Excerpts from a dataset
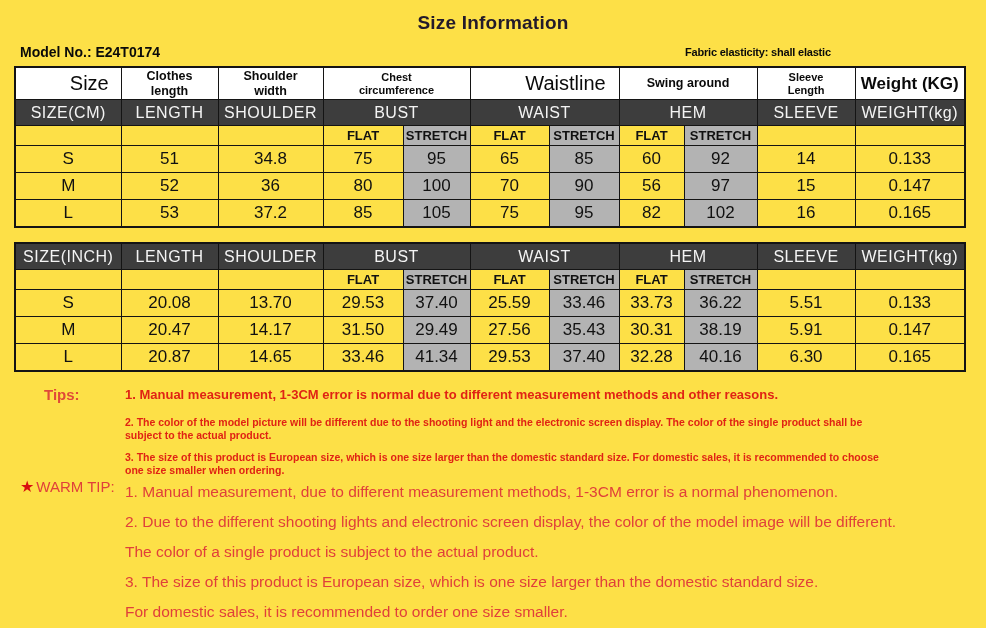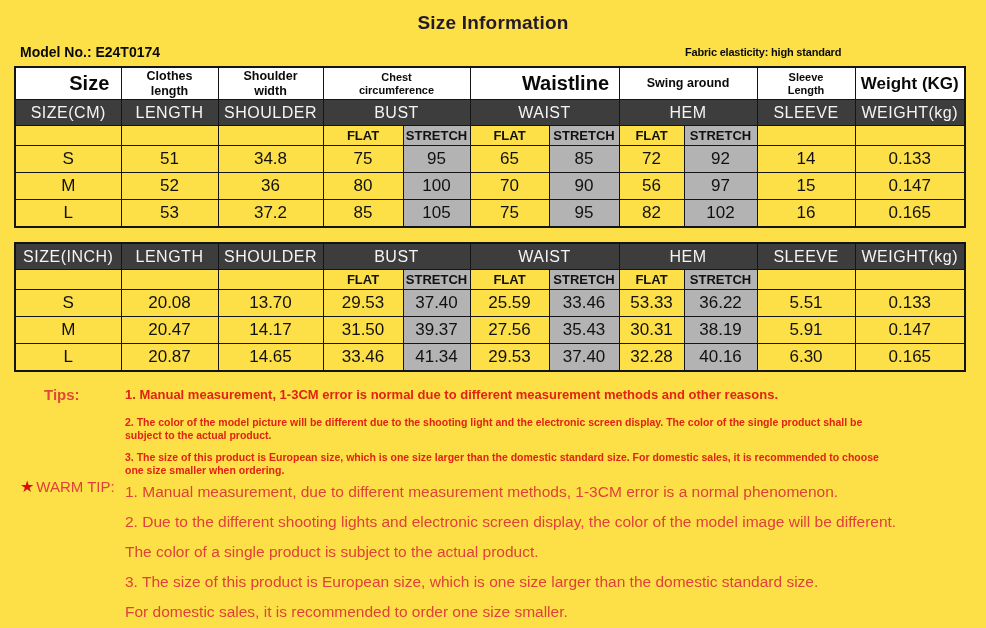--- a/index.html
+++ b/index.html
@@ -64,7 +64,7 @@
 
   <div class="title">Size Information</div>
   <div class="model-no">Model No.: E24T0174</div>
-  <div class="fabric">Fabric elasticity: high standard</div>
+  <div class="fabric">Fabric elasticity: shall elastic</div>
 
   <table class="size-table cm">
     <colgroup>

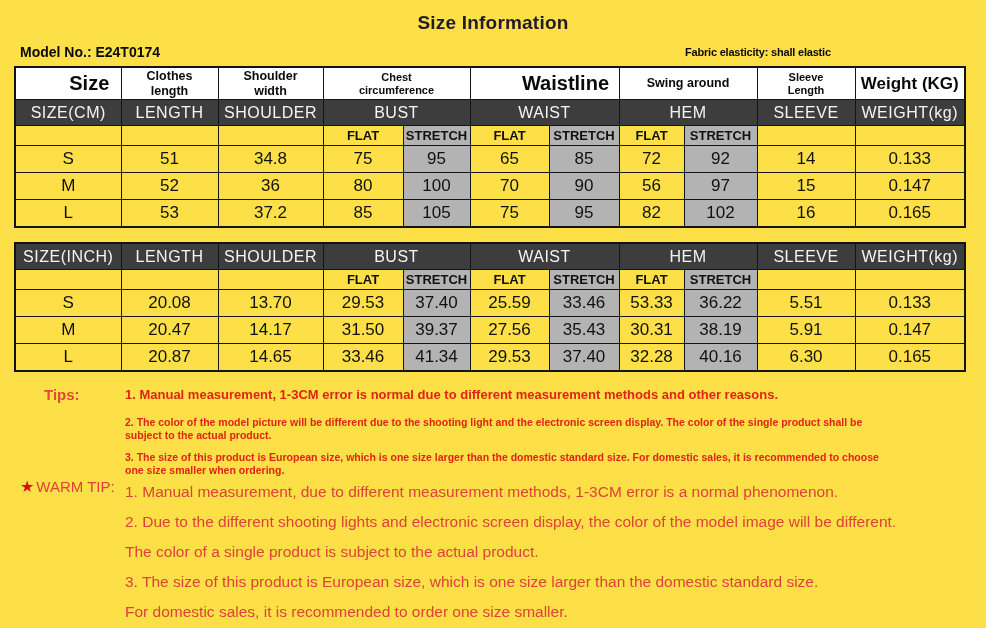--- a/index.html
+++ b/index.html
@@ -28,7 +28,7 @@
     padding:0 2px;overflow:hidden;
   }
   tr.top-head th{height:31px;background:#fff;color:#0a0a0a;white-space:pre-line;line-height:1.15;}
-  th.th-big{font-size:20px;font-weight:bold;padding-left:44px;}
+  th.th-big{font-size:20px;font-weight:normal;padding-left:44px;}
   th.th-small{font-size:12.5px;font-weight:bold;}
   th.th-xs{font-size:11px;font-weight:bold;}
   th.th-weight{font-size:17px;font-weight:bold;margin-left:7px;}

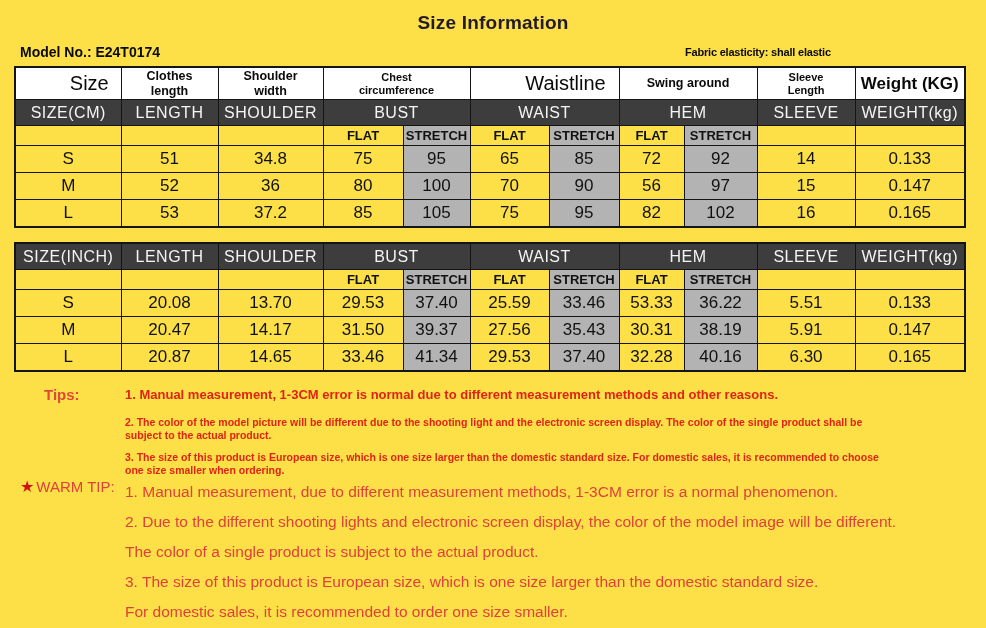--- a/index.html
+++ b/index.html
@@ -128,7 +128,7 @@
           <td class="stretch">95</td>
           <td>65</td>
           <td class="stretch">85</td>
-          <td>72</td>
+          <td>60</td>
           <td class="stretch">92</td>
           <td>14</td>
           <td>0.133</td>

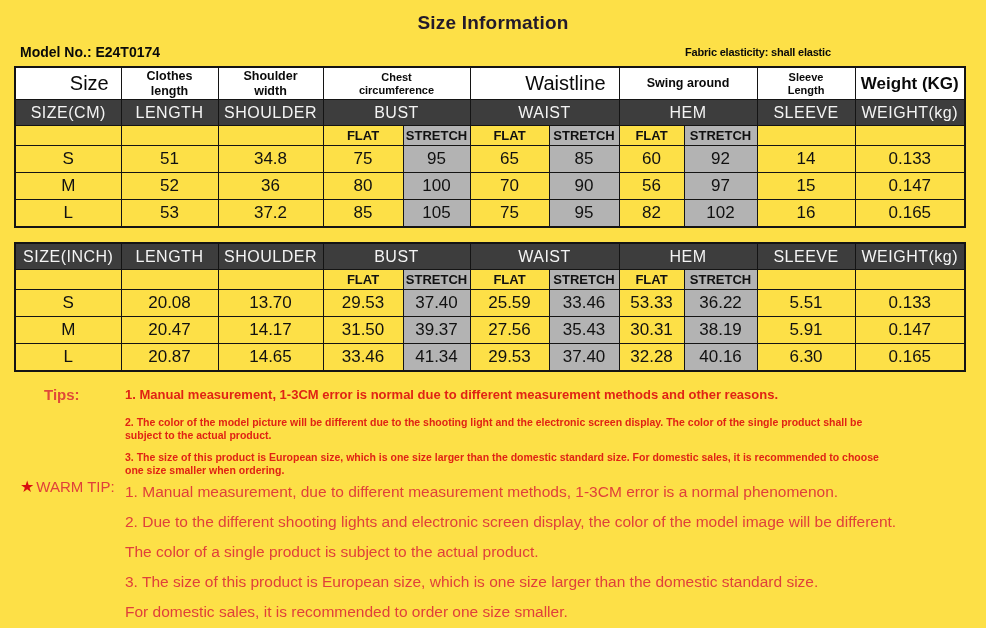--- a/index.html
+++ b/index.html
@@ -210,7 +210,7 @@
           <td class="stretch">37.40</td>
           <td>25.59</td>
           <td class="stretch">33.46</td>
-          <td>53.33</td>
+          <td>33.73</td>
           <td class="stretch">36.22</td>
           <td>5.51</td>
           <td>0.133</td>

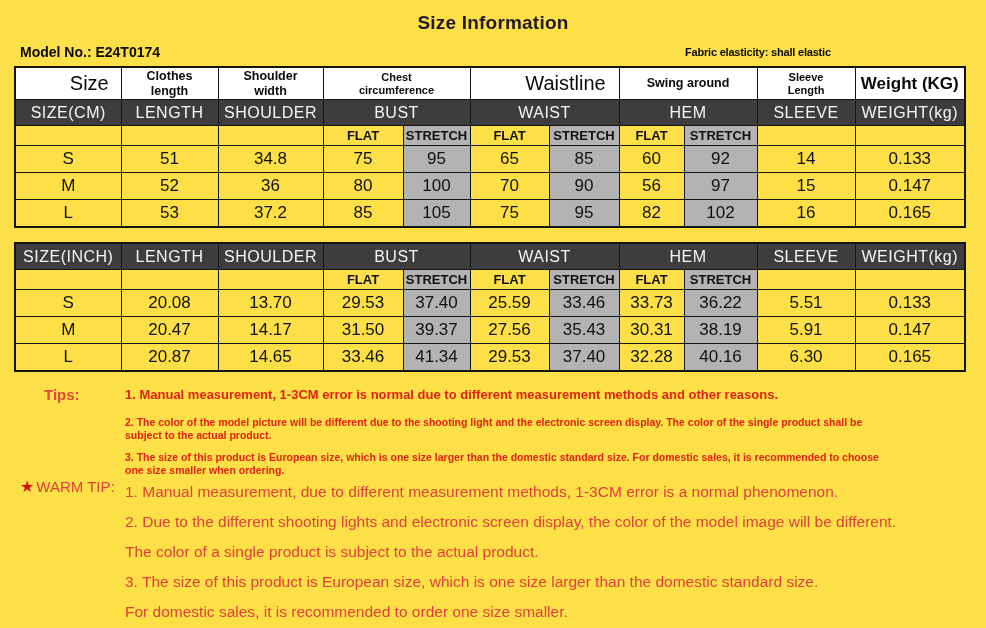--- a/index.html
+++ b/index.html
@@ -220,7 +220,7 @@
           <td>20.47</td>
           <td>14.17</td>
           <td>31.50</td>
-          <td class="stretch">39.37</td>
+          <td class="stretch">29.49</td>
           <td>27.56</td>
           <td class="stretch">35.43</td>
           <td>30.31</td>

GOAL OF THE EXERCISE »
Your answer must be an exact copy of the lines from the start of the entries through the line with "elasticity: high standard</div>", with no pictures.

ANSWER AREA »
--- a/index.html
+++ b/index.html
@@ -64,7 +64,7 @@
 
   <div class="title">Size Information</div>
   <div class="model-no">Model No.: E24T0174</div>
-  <div class="fabric">Fabric elasticity: high standard</div>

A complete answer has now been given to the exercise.